Experts on other panels speak of the virtue of surprise, but here’s the tricky thing about surprising your significant other on Valentine’s Day: It’s on the same friggin’ day every friggin’ year—it’s February friggin’ 14, dig? Nonetheless, the glass-half-full crowd will insist that merely makes the surprise more challenging. Rather than focusing on dinner, drinks, and all that late night hoodiggery, consider electrifying your boo with a romantic breakfast in bed. If you can suffer morning breath and eyeball chicky-poo, the reward well might be spectacular.

Another means to the laudable end of surprise is not so much the What as the How. That’s to say, dinner is an inveterate part of most Valentine’s Day celebra–…er, observations, but an inspired tweak just might be a holiday-themed pic-a-nic. No, not outside—after all, you’re in love, not insane. Rather, you might consider perpetrating an indoor outing. Just present sustenance in a basket on top of blanket right on the living room floor.
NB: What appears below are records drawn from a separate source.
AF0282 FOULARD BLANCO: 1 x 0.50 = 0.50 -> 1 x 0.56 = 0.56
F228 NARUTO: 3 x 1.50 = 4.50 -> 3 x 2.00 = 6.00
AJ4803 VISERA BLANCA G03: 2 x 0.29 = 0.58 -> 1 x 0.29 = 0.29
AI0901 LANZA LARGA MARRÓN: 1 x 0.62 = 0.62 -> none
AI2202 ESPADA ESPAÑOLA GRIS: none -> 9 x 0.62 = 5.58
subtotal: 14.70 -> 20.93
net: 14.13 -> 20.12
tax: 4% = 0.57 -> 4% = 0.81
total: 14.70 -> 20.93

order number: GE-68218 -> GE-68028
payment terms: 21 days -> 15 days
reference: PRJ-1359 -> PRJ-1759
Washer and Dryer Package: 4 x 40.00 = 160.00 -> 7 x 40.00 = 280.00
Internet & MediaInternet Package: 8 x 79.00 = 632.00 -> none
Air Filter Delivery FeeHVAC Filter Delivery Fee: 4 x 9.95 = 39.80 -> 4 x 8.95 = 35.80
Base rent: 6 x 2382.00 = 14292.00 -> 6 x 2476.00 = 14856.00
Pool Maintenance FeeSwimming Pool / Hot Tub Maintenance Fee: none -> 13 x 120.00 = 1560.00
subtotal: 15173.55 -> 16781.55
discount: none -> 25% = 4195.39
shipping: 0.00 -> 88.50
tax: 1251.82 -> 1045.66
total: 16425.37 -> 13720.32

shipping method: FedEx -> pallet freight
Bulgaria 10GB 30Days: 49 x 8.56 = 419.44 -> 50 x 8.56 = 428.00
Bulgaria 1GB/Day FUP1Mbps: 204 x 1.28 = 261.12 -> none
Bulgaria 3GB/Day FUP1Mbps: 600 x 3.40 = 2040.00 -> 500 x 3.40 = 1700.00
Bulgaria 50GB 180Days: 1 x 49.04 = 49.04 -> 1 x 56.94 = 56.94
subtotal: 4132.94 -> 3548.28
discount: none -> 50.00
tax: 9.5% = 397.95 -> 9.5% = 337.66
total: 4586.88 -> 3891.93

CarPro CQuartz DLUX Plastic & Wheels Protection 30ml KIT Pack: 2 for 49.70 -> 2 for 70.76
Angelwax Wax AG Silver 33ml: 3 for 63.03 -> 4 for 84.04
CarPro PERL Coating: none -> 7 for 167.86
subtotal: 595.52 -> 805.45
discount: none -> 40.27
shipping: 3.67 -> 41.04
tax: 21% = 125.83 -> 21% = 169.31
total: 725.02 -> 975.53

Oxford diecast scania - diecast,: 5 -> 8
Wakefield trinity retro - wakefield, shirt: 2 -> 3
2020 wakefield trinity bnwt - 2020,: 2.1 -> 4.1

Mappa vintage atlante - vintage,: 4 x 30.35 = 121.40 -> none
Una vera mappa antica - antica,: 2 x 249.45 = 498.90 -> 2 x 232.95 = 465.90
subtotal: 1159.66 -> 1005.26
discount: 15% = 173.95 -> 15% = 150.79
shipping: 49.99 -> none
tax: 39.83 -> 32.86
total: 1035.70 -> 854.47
A variation of this wicker-themed scheme is to double up on the repast prep—it’s a journey, not a destination, yeah?—but if your Better Half’s idea of “cuisine” is microwaved burritos, lime soda, and cream-filled sponge cake, it might be in everyone’s interest if you were to take point. Whatever you do, don’t outsmart yourself here. You’re executing a stroke of genius by dumbing down dinner in the name of “ambience,” “romance,” or whatever.

Don’t genius yourself in the foot by complicating things with froufrou soufflé and filet mignon. Garnish the meal with Turtle Dove’s favorite love-friendly music purring in the background. Make sure that by this time in the evening, you’ve shot your pager and electrocuted your blackberry. This isn’t so much a romantic touch as it is a general public service.

See, you don’t have to go out to tell That Special Someone he or she matters. With a touch of planning, a soupçon of imagination, and a slathering of devotion, you can stay in, and turn your cocoon into a love nest. Bad for the receding economy? Maybe. But definitely good for your checkbook. And, if you play your Valentine cards right, you may find yourself the recipient of a highly customized stimulus package.